* **Recorded data**:
◇ ◇ ◇ ◇ ◇

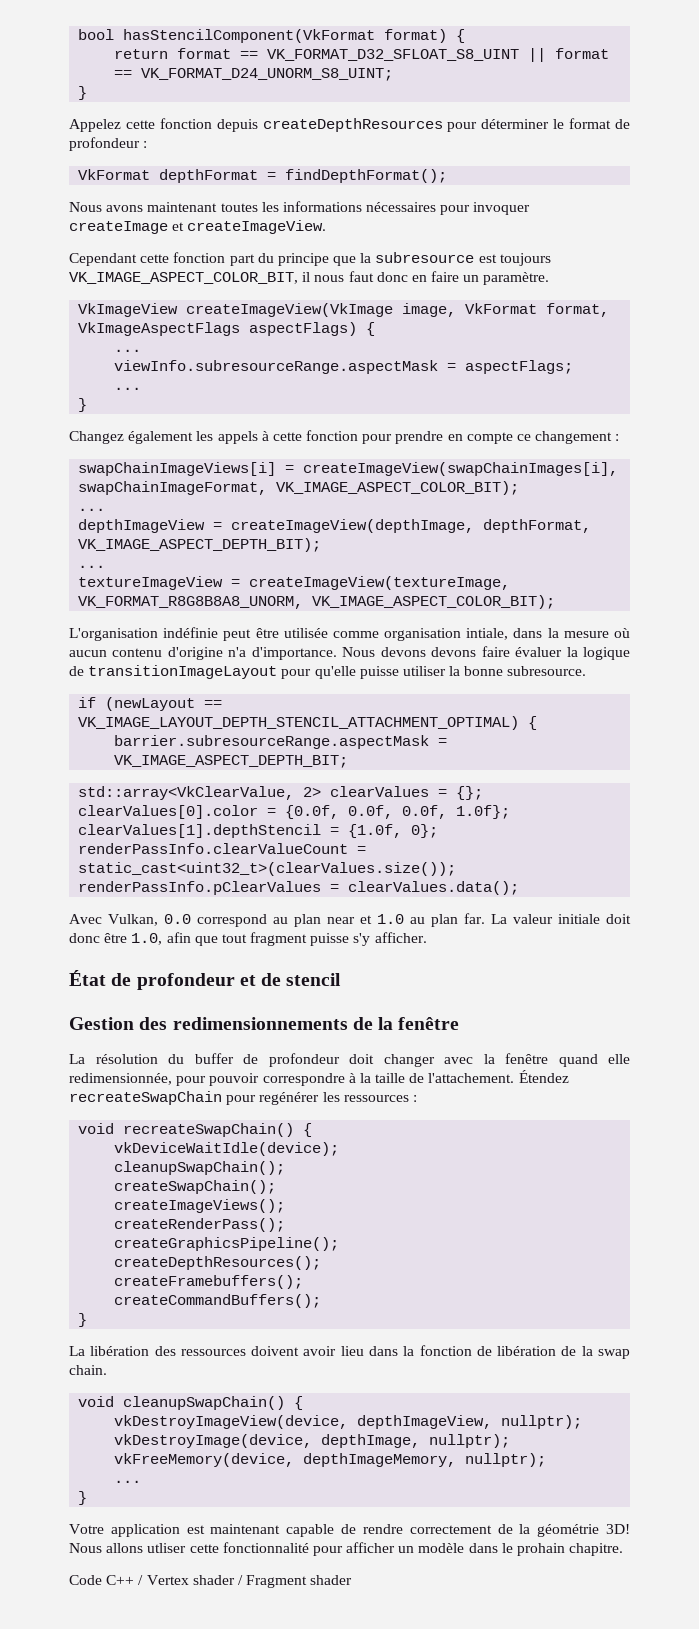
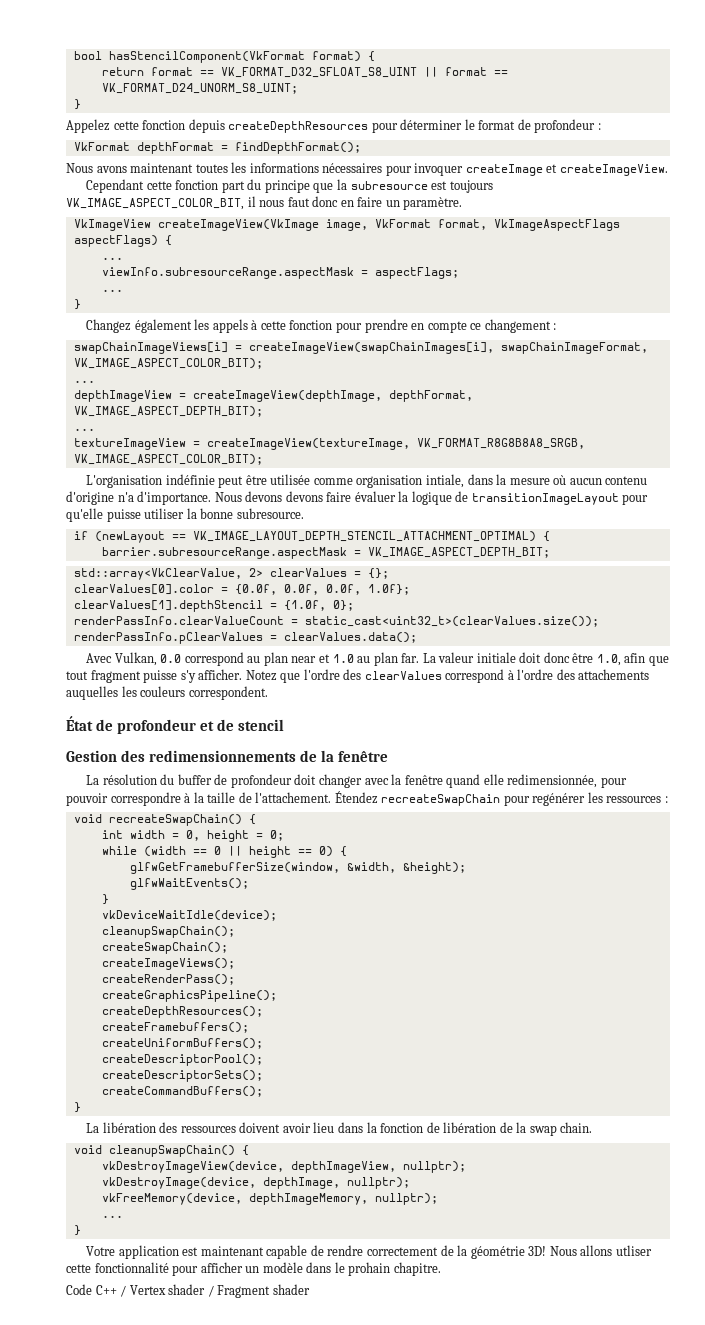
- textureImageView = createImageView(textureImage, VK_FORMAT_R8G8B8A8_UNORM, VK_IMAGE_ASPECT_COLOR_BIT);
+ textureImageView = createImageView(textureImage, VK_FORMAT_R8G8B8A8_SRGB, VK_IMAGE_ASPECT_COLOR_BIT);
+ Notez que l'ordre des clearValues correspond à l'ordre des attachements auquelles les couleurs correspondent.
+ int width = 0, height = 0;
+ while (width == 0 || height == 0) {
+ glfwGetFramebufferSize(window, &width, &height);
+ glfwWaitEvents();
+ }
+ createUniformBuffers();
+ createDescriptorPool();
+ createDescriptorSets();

◇ ◇ ◇ ◇ ◇

* **HOW TO COMPLETE THIS TASK**: All of the entries above are to be duplicated exactly, with every image left out.

* **ANSWER TO THE PROBLEM**:
- textureImageView = createImageView(textureImage, VK_FORMAT_R8G8B8A8_UNORM, VK_IMAGE_ASPECT_COLOR_BIT);
+ textureImageView = createImageView(textureImage, VK_FORMAT_R8G8B8A8_SRGB, VK_IMAGE_ASPECT_COLOR_BIT);
+ Notez que l'ordre des clearValues correspond à l'ordre des attachements auquelles les couleurs correspondent.
+ int width = 0, height = 0;
+ while (width == 0 || height == 0) {
+ glfwGetFramebufferSize(window, &width, &height);
+ glfwWaitEvents();
+ }
+ createUniformBuffers();
+ createDescriptorPool();
+ createDescriptorSets();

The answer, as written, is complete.